What the exercise asks -
In this material, which lines include the string "axis"? Show them.

--- START ---

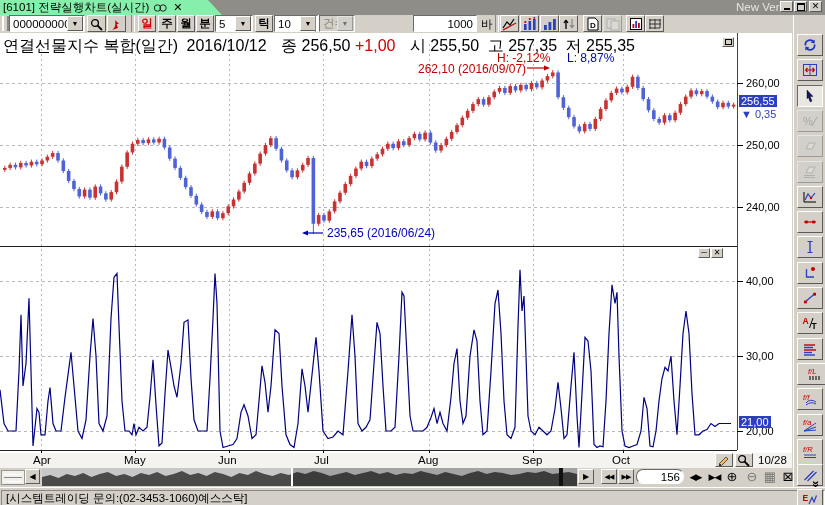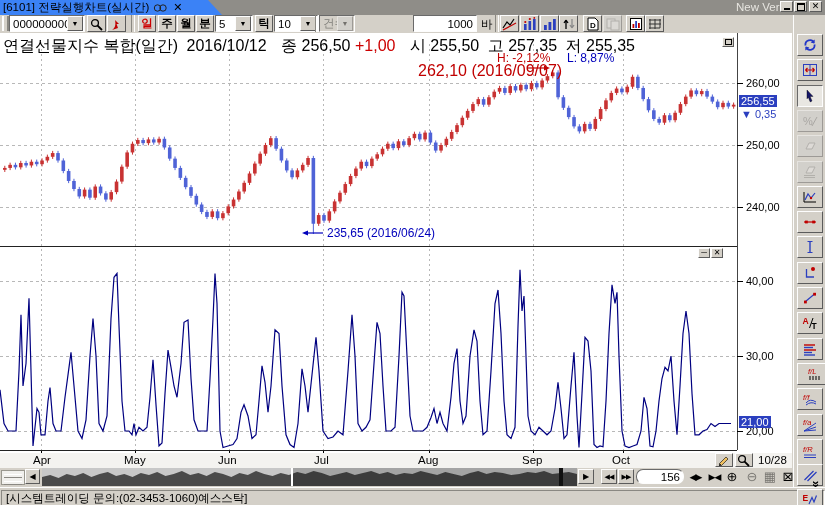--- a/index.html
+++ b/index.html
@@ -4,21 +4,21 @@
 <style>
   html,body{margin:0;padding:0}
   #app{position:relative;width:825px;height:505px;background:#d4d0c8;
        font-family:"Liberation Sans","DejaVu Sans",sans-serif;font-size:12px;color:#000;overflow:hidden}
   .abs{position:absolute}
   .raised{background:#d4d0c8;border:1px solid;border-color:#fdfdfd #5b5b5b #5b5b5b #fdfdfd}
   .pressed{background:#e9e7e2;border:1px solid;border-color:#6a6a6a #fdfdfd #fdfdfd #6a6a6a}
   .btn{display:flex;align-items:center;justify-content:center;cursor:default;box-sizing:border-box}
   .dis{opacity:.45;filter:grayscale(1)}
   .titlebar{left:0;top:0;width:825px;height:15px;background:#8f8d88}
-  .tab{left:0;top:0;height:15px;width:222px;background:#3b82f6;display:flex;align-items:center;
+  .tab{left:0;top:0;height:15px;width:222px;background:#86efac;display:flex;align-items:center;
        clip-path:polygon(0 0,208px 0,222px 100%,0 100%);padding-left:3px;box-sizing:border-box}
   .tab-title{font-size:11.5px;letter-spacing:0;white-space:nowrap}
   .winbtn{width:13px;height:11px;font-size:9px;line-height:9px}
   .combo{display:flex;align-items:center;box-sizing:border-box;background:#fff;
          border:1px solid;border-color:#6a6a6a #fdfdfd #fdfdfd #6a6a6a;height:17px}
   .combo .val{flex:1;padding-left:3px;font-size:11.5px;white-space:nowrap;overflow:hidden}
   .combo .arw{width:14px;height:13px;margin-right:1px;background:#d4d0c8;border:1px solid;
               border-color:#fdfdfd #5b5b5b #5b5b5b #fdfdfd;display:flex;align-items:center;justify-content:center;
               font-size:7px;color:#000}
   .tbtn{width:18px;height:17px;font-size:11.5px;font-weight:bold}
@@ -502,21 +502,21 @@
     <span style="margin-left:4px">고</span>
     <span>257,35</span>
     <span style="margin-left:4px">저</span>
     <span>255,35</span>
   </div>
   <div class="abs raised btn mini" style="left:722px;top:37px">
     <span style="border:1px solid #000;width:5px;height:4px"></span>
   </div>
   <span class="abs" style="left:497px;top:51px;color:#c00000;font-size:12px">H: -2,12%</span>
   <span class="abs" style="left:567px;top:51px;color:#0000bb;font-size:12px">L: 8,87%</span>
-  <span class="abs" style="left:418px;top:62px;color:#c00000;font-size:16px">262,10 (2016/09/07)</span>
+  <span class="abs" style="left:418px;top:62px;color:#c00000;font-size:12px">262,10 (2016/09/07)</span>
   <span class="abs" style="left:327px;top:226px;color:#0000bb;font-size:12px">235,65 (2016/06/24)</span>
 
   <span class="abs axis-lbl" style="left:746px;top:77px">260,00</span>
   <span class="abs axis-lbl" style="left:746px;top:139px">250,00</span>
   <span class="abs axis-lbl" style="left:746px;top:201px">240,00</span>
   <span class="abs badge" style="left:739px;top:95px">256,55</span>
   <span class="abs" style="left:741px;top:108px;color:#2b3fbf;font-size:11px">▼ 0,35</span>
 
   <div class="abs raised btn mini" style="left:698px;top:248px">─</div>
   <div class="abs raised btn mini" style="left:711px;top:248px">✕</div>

--- END ---

Task answer -
   <span class="abs axis-lbl" style="left:746px;top:77px">260,00</span>
   <span class="abs axis-lbl" style="left:746px;top:139px">250,00</span>
   <span class="abs axis-lbl" style="left:746px;top:201px">240,00</span>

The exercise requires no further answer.